慎一は、新たに加わった天使達とも仮契約をし、浄化を願った。
浄化には、さらに時間を費やした。だが、次々と力尽きていく天使達。
やがてジェシーが座り込んだ。
「ジェシー・クリスタル、貴方は十分役目を果たしました。帰って休みなさい」
「いいえ、私はやります」
イザべラ幹部は、ジェシーに休むよう即す。だがジェシー作業をやめる気はない。
そんなジェシーを見ていた慎一は、
「みんな俺のせいだ。俺がもっとしっかりしていれば……」
ひどく自分を責めた。
「慎一、お前は何も悪くない。だから自分を責めるな。
お前のマイナスエネルギーをさらに巨大化させてしまったのは私のせいでもある。
だから、イザべラ幹部、最後までやらせて下さい」
責任感の強いジェシーは、無理に作業を続けようとした。
「でもこれ以上無理をしたら、貴方の命が」
イザべラ幹部はジェシーのことを心配する。
「イザベラ幹部、ジェシー、俺のマイナスエネルギーがさらに巨大化したというのは
どういうことだ?」
「一部の幹部達の命令により、私はお前を抹殺しようとした。
それがお前の天上界に対する不信を高め、マイナスエネルギーをさらに巨大化させてしまったのだ」
ジェシーの話に愕然とする慎一。
「どうしてそんな大事なことを隠していたんだ!」
「ジェシー、もうしゃべらないで。貴方は、帰って休みなさい。
私が説明します。
貴方は、幹部達に殺されそうになった後、かなり精神的に不安定になりました。
本当の事を伝えれば、貴方は自暴自棄になり、マイナスエネルギーはいつ爆発してもおかしくない。

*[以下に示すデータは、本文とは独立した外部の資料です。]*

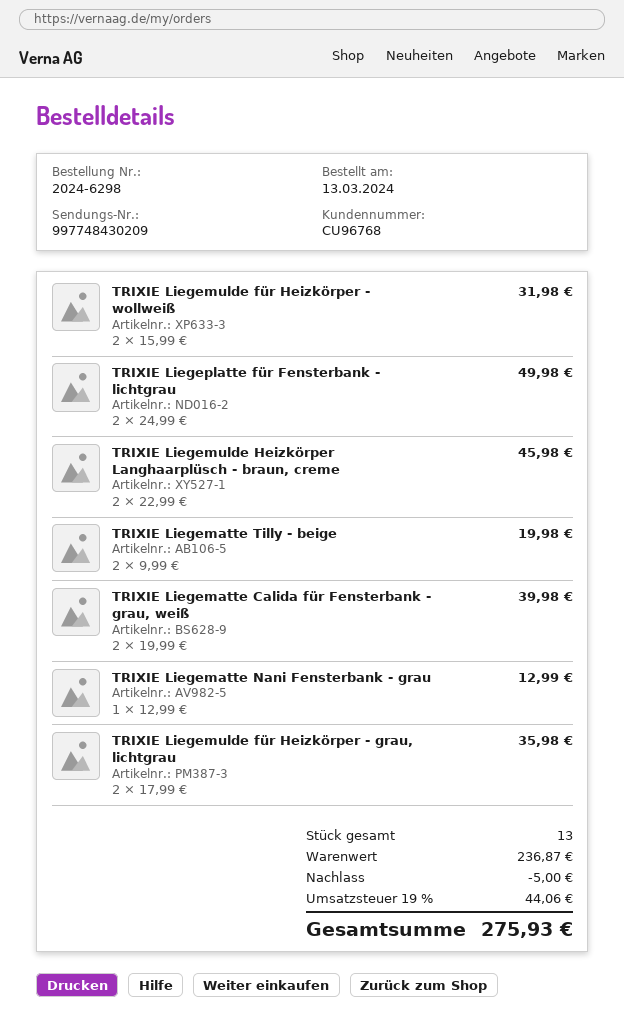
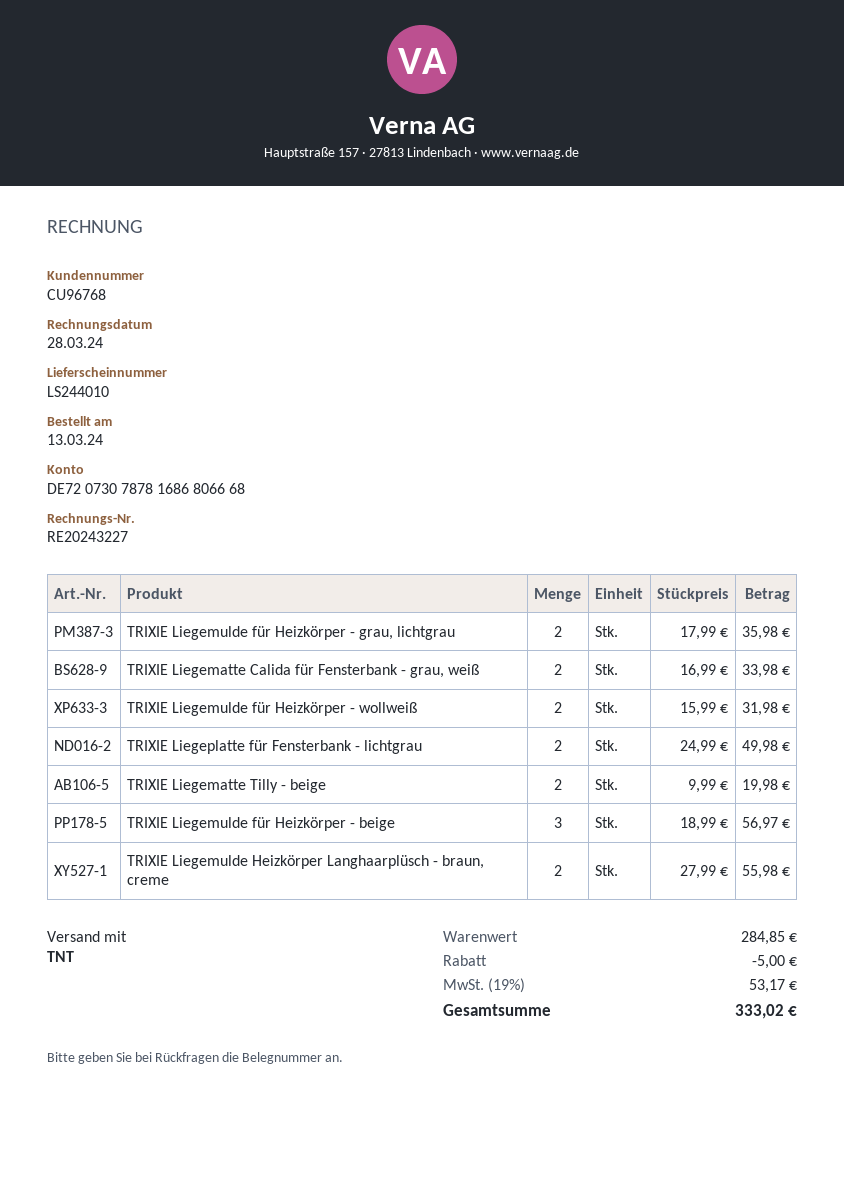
TRIXIE Liegemulde Heizkörper Langhaarplüsch - braun, creme: 2 x 22.99 = 45.98 -> 2 x 27.99 = 55.98
TRIXIE Liegematte Calida für Fensterbank - grau, weiß: 2 x 19.99 = 39.98 -> 2 x 16.99 = 33.98
TRIXIE Liegematte Nani Fensterbank - grau: 1 x 12.99 = 12.99 -> none
TRIXIE Liegemulde für Heizkörper - beige: none -> 3 x 18.99 = 56.97
subtotal: 236.87 -> 284.85
tax: 19% = 44.06 -> 19% = 53.17
total: 275.93 -> 333.02

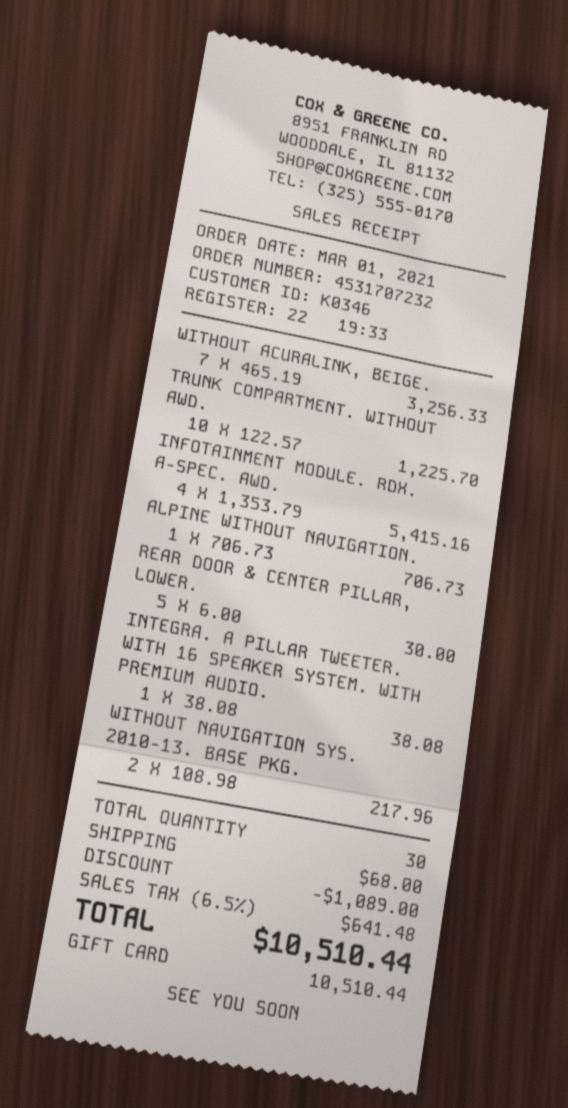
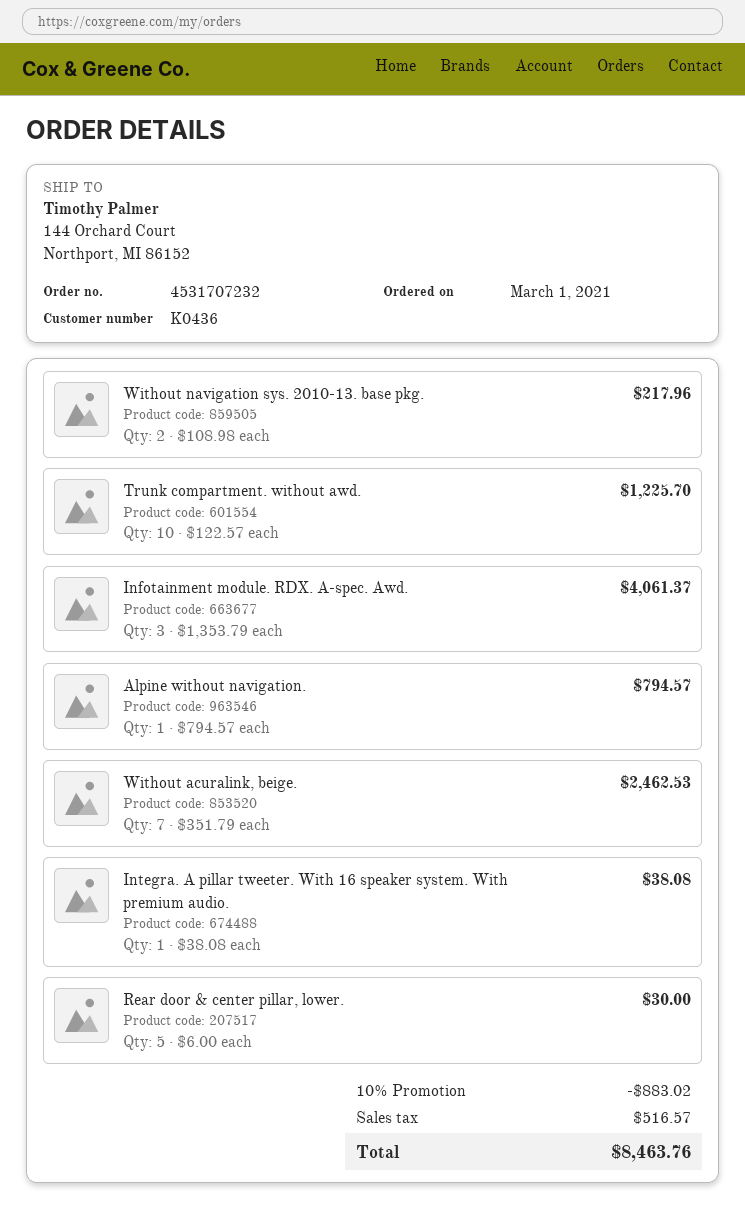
customer number: K0346 -> K0436
WITHOUT ACURALINK, BEIGE.: 7 x 465.19 = 3256.33 -> 7 x 351.79 = 2462.53
INFOTAINMENT MODULE. RDX. A-SPEC. AWD.: 4 x 1353.79 = 5415.16 -> 3 x 1353.79 = 4061.37
ALPINE WITHOUT NAVIGATION.: 1 x 706.73 = 706.73 -> 1 x 794.57 = 794.57
discount: 1089.00 -> 883.02
shipping: 68.00 -> none
tax: 641.48 -> 516.57
total: 10510.44 -> 8463.76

だから、貴方の気持ちが安定するまでは、黙っていようって私の判断で決めたのです。
決して隠していた訳ではありません。
いずれその時期が来れば、本当の事を話すつもりでした」
イザべラ幹部が謝る。
さらに、援軍が派遣されてきた。
「皆さん、大変でしょうが最後まで頑張って下さい。
マイナスエネルギーは、少しづつ確実に小さくなっています」
イザべら幹部は、天使達を励ました。浄化作業は夜になっても続けられた。
「皆さん、あと少しでマイナスエネルギーは、完全に消滅します。
最後まで力を振り絞って頑張って下さい」
そして夜が明けた。
慎一は、自分の気持ちが少しづつ軽くなっていくのを感じた。
やがて、天使達が慎一にかざした手を下げた。